Since completing my English coursework, I have thought a lot about the cultural symbolism of curls in media, particularly in the film industry where my own interests in writing and directing lie. I recently attended a lecture on the history of computer-generated imagery (CGI) in film given by Professor Theodore Kim of Yale’s Computer Science Department. Kim began with a discussion of physics-related developments in animation, so I was surprised when he changed the subject to the current state of racial diversity and equality in animation. At international animation conferences, he said, the most prominent CGI computer scientists (who are almost always white) discuss developing algorithms to capture arbitrary, minute details of daily life—such as adding lifelike scratches to metal kettles—but continually fail to prioritize algorithms that would help portray curls or afros.

Kim attested that the term “hair” in animation journals has become synonymous with straight hair. Most people at the forefront of the animation industry, therefore, believe “hair” is an issue that has been solved. However, Kim pointed out that the “Marschner” model, the standard hair-rendering paradigm in use today, was specifically designed to animate flat, straight hair, with no equivalent model ever developed for textured hair. There has certainly been progress in the industry since the days of The Princess Diaries—something apparent in recent blockbuster films centering POC characters such as Encanto, whose protagonist, Mirabel, has short curly hair. However, this does not mean that the lack of representation in animation has been resolved. Creating Mirabel’s loose ringlets proved a complex challenge for Disney, and the animators had to fall back on models designed for straight hair to form the foundation of their work.
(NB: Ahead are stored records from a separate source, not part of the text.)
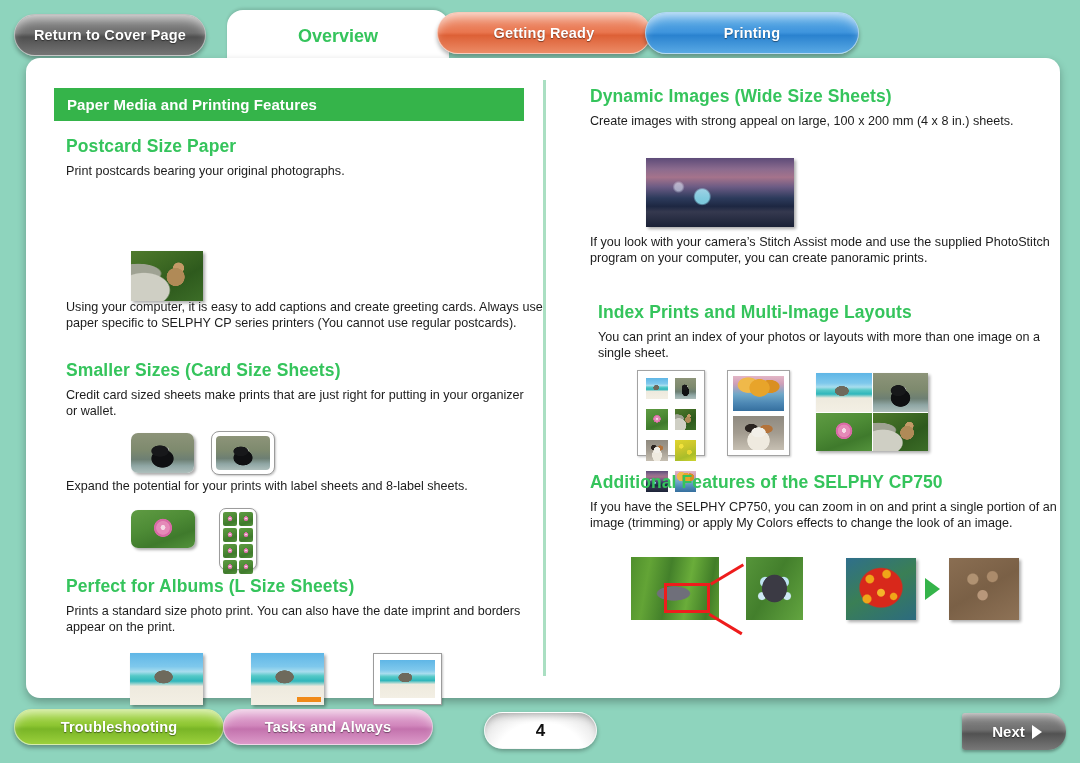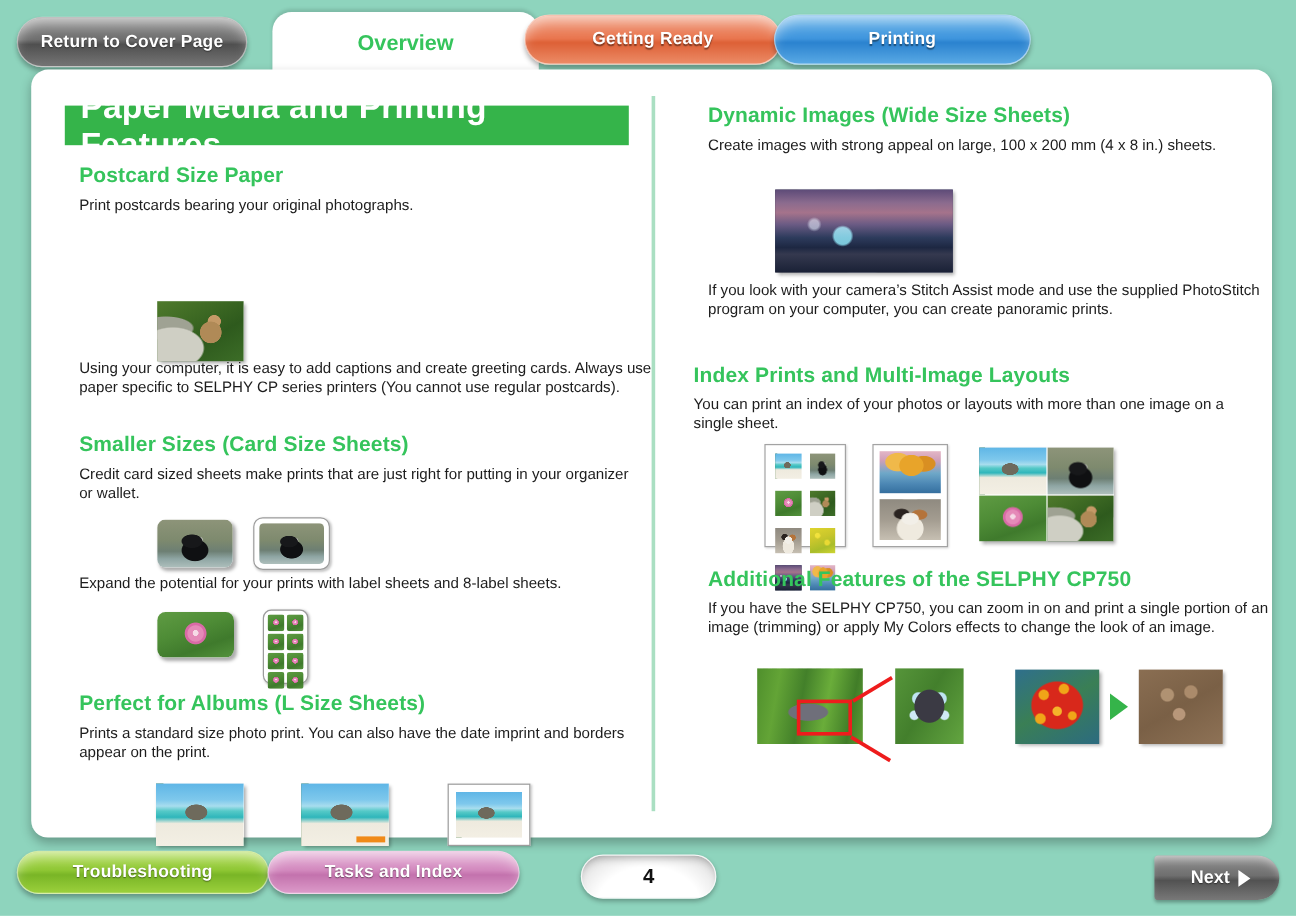"Paper Media and Printing Features" .title-band span { font-size: 28px -> 15px }
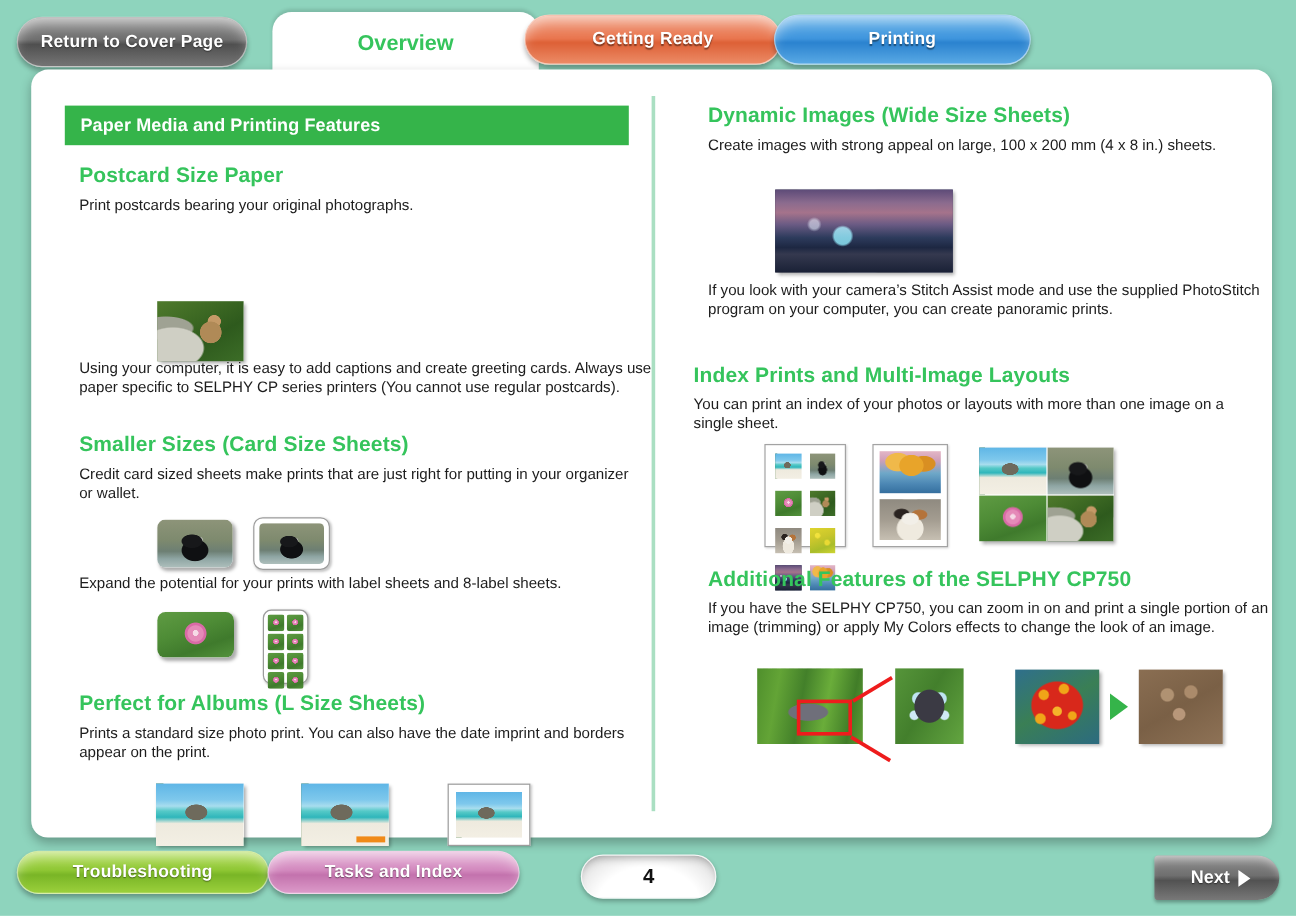"Index Prints and Multi-Image Layouts" div.blk { left: 32px -> 52px }
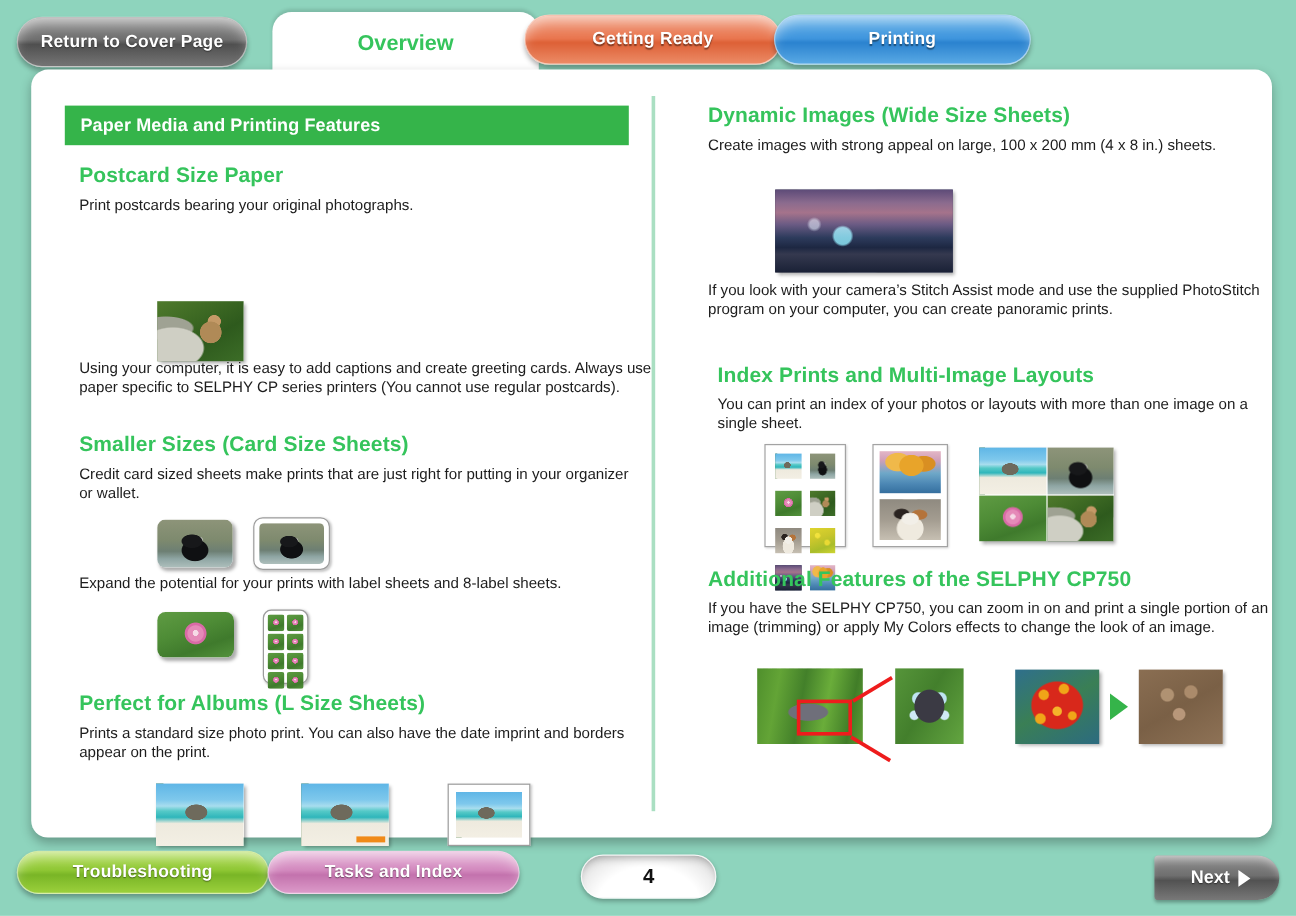"Tasks and Index" div.pill { text: Index -> Always }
I’m glad that Encanto, the first Disney animated feature film to showcase the entire spectrum of hair types from 1A (straight) to 4C (afro), achieved such success, immediately becoming a family favorite for many. Still, I can’t help but feel bitter that, growing up, I didn’t see gorgeous curly-haired characters like Mirabel on cinema screens and double-decker bus posters. If I had, perhaps my own journey would have played out differently. Perhaps I never would have suffered heat damage from ironing my hair flat each morning. 

The way it did happen: I didn’t realize I had curly hair until I was sixteen. A YouTube video gave me the answers that I could never find in films or books. At the start, the girl on the screen had a frizzy mop of “Dull, Tired Hair Begging to Shine” that resembled my own. Instead of brushing it out, though, or picking up the flat-iron, she washed it. Then she flipped her head upside down, wet locks dripping everywhere like a saturated wolf’s mane. She ran cream, gel, and serums through her hair with dexterous hands. Another head flip. She added butterfly clips to her roots to increase volume. Another head flip. She dried her hair upside-down using a diffuser. I watched the half-hour video awestruck. 

By the end, her curls were light, soft, unrecognizable, yet also purposefully messy. She had initiated her own metamorphosis—not the kind Mia or Irie underwent, but another kind, borne out of a refusal to regress. A refusal to see textured hair as “a problem,” a perpetual “before” image. A refusal to return to the dry, hot, burnt-popcorn stench of the straighteners.